--- The problem ---
Here the job is to transcribe the data exactly while omitting the images.

--- Task material ---
>>>

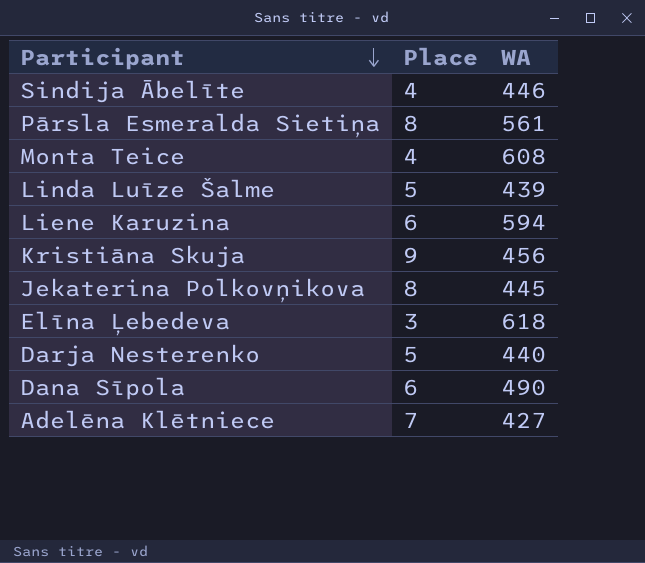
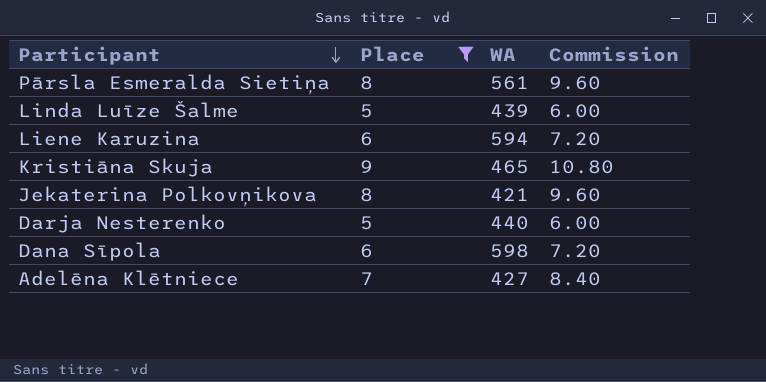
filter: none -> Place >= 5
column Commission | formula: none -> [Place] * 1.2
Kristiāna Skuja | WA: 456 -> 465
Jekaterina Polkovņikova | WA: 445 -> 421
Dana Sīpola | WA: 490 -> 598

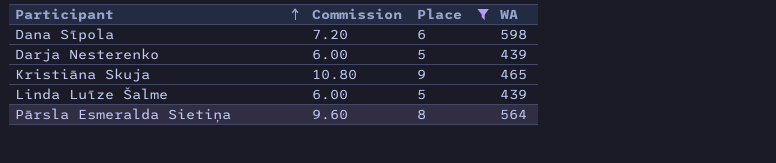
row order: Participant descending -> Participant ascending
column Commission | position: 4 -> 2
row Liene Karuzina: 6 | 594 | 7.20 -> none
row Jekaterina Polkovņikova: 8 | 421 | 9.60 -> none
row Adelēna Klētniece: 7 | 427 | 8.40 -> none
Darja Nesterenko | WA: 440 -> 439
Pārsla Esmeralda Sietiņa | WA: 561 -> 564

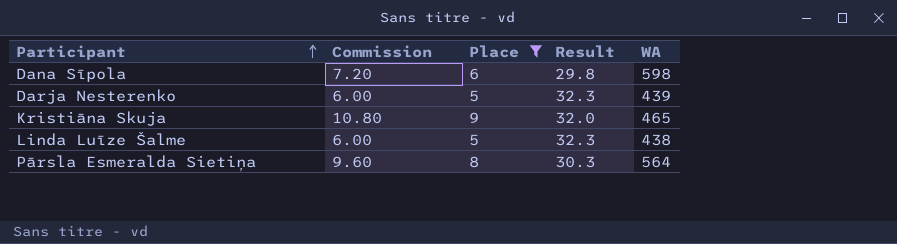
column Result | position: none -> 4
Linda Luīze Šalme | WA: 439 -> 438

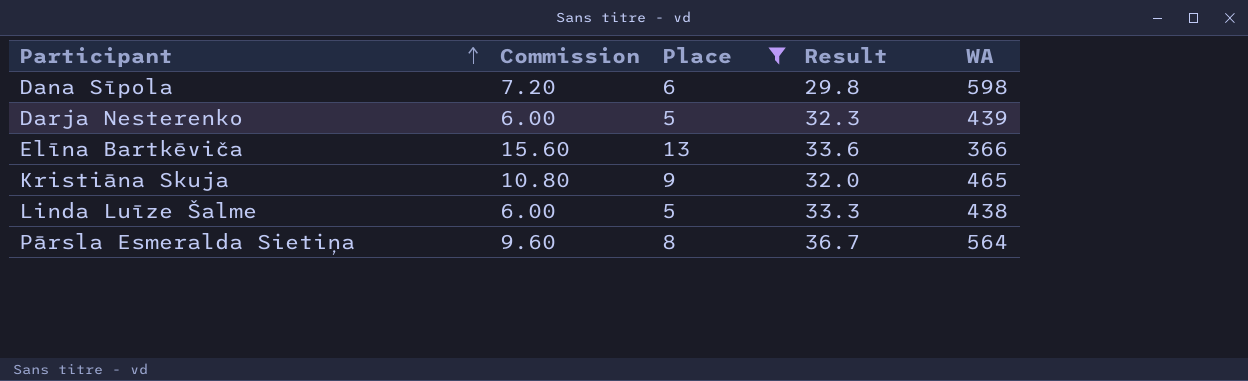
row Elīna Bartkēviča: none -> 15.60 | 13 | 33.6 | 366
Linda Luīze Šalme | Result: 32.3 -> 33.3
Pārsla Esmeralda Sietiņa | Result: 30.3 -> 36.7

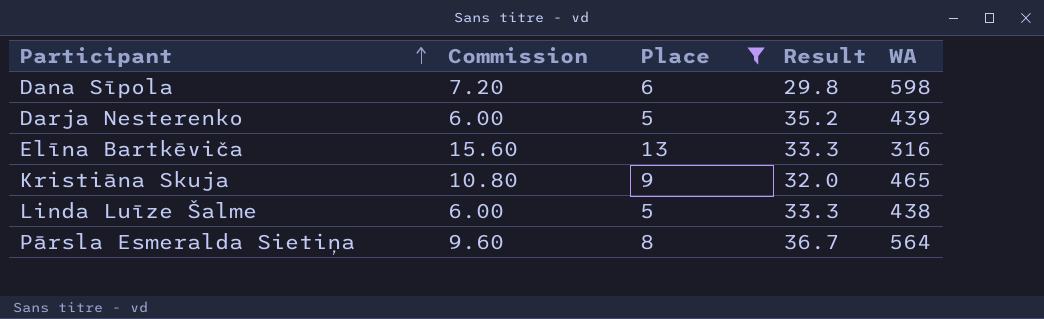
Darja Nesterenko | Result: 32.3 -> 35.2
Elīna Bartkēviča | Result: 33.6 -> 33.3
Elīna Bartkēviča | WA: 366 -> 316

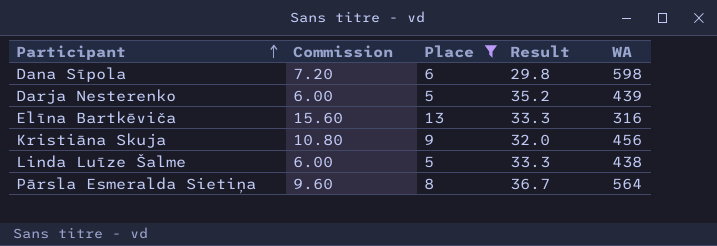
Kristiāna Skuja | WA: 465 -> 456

<<<

--- Output below ---
filter: none -> Place >= 5
column Commission | formula: none -> [Place] * 1.2
Kristiāna Skuja | WA: 456 -> 465
Jekaterina Polkovņikova | WA: 445 -> 421
Dana Sīpola | WA: 490 -> 598

row order: Participant descending -> Participant ascending
column Commission | position: 4 -> 2
row Liene Karuzina: 6 | 594 | 7.20 -> none
row Jekaterina Polkovņikova: 8 | 421 | 9.60 -> none
row Adelēna Klētniece: 7 | 427 | 8.40 -> none
Darja Nesterenko | WA: 440 -> 439
Pārsla Esmeralda Sietiņa | WA: 561 -> 564

column Result | position: none -> 4
Linda Luīze Šalme | WA: 439 -> 438

row Elīna Bartkēviča: none -> 15.60 | 13 | 33.6 | 366
Linda Luīze Šalme | Result: 32.3 -> 33.3
Pārsla Esmeralda Sietiņa | Result: 30.3 -> 36.7

Darja Nesterenko | Result: 32.3 -> 35.2
Elīna Bartkēviča | Result: 33.6 -> 33.3
Elīna Bartkēviča | WA: 366 -> 316

Kristiāna Skuja | WA: 465 -> 456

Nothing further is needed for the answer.